The ammonia of fresh semen.

The hooded man stopped and pointed to the ground.

We put the boxes down and a blue flame ignited. Then another.

The concrete wall came into focus, in front of it bedrolls, piles of newspaper. Bodies and faces blue-lit by the flames.

"Suppertime, chillun'," shouted the man, over the noise of the freeway. Then he was gone.

More lights.

Ten or so people appeared, faceless, sexless, huddled like storm victims.

Milo took something out of the box and held it out. A hand reached out and snatched it. More people collected around us, blue tinted, rabbity, openmouthed with expectation.

Milo leaned forward, moving his mouth around his cigar. What he said made some of the people bolt. Others stayed to listen, and a few talked back.

He distributed more food. I joined in, feeling hands brush against mine. Finally our boxes were empty and we stood, alone.

Milo swung the penlight around the lot, exposing cloth heaps, lean-tos, people eating.

The hooded black man, sitting with his back up against the freeway wall, plaid legs splayed. One naked arm stretched out over a skinny thigh, bound at the biceps by a coil of something elastic.

A beautiful smile on his face, a needle buried deep in his flesh.

Milo snapped his head away and lowered the beam.

"C'mon," he said, loud enough for me to hear.

• • •

He headed west rather than back toward Beverly Hills, saying, "Well, that was a big goddamn zero."
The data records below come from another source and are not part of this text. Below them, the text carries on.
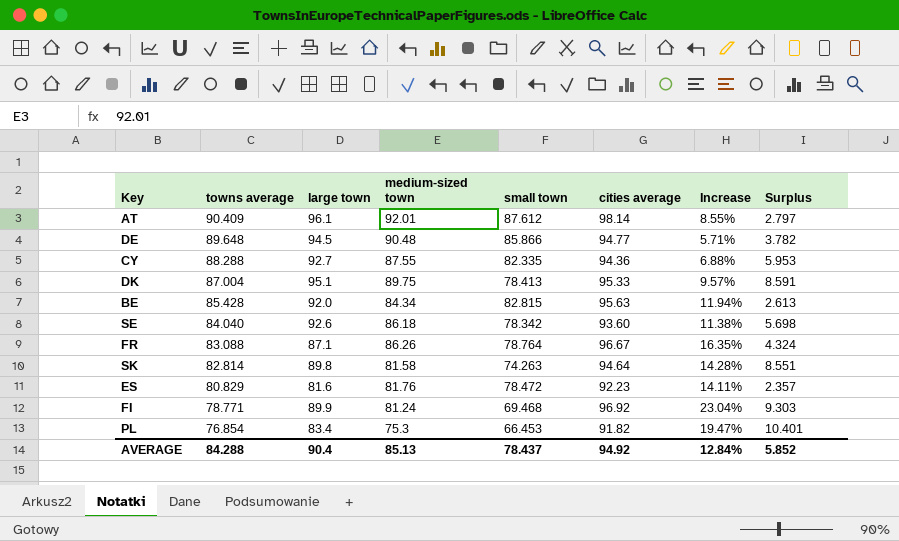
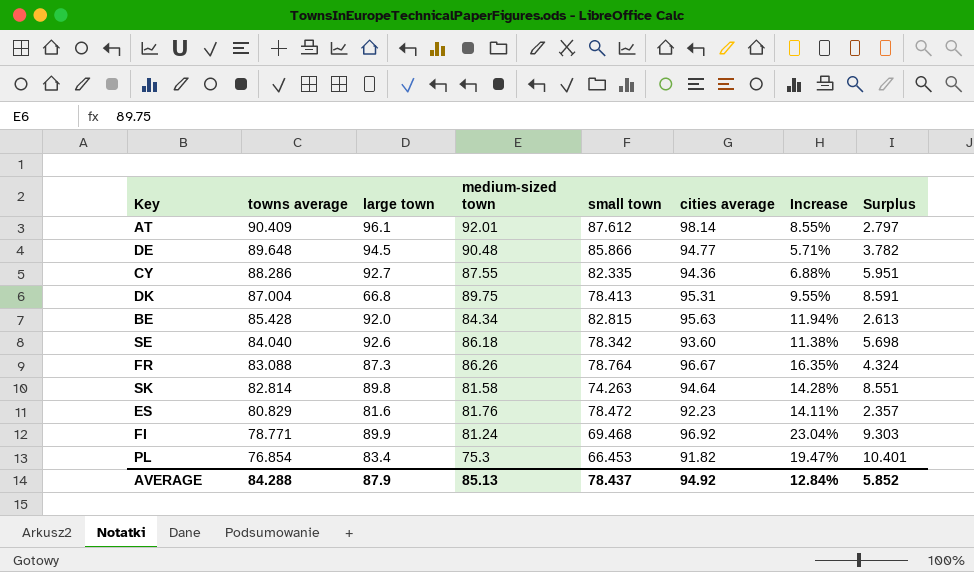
CY | towns average: 88.288 -> 88.286
CY | Surplus: 5.953 -> 5.951
DK | large town: 95.1 -> 66.8
DK | cities average: 95.33 -> 95.31
DK | Increase: 9.57% -> 9.55%
FR | large town: 87.1 -> 87.3
AVERAGE | large town: 90.4 -> 87.9

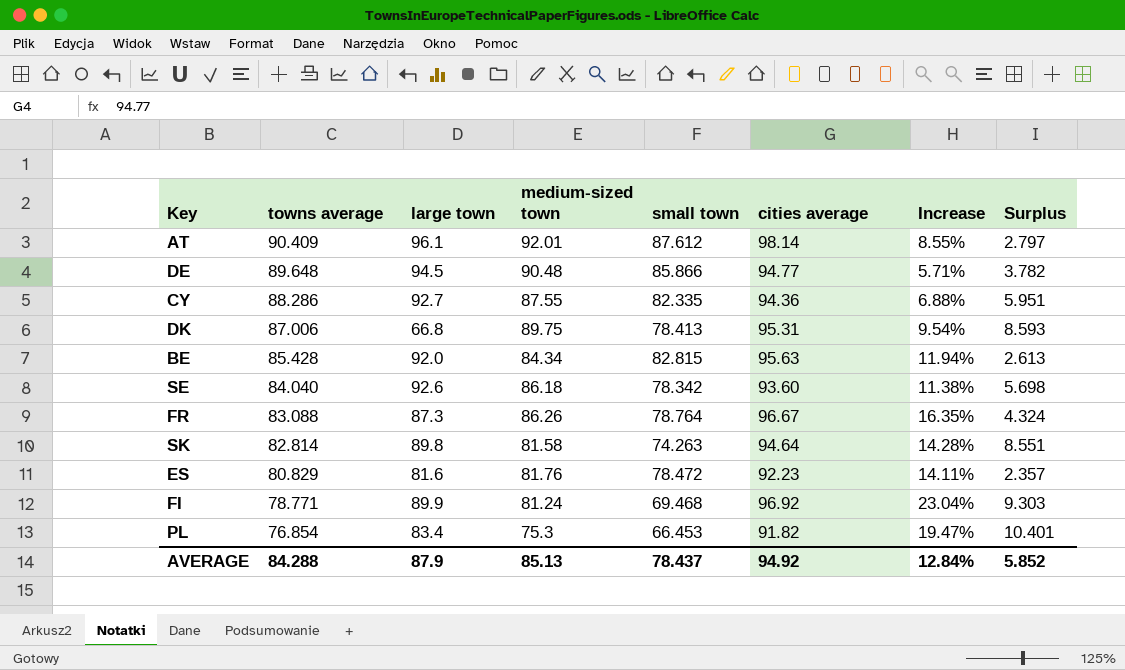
DK | towns average: 87.004 -> 87.006
DK | Increase: 9.55% -> 9.54%
DK | Surplus: 8.591 -> 8.593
"None of them had anything to say?"

"The consensus, for what it's worth, is that Lyle Gritz hasn't been seen for a week or two and that it's no big deal, he drifts in and out. He did, indeed, mouth off a bit about getting rich before he split, but they've all heard that before."

"The next Elvis."

He nodded. "Music fantasies, not fish murder. I pressed for details and one of them claimed to have seen him get into someone's car a week or so ago- across the street, over at the cement yard. But that same person seemed rather addled and had absolutely no clue as to make, model, color, or any other distinguishing details. And I'm not sure he didn't just say it because I was pushing. I'll see if Gritz's name shows up on any recent arrest files. You can ask Jeffers if he was ever a patient at the center. If he was, maybe you can get her to point you in any direction he may have gone. But even if we do find him, I'm not convinced it means a damn thing. Now you up for a little rest-stop? I'm still smelling that hellhole."

• • •

He drove to a cocktail lounge on Wilshire, in the drab part of Santa Monica. Neon highball glass above a quilted door. I'd never been there, but the way he pulled into the parking lot told me he knew it well.

Inside, the place wasn't much brighter than the overpass. We washed our hands in the men's room and took stools at the bar. The decor was red vinyl and nicotine. The resident rummies seemed to be elderly and listless. A few looked dead asleep. The jukebox helped things along with low-volume Vic Damone.

Milo scooped up a handful of bar nuts and fed his face. Ordered a double Chivas and didn't comment when I asked for a Coke.

"Where's the phone?" I said.

He pointed to a corner.

I called Robin. "How's it going?"

"Not bad," she said. "The other man in my life and I are cuddled up watching a sitcom."

"Funny?"

"I don't think so, and he's not laughing- just drooling. Any progress?"

"Not really, but we did give away lots of food."

"Well," she said, "good deeds don't hurt. Coming home?"

"Milo wanted to stop for a drink. Depending on his mood, I may need to drive him home. Go ahead and eat without us."

"Okay… I'll leave a light in the window and a bone in your dish."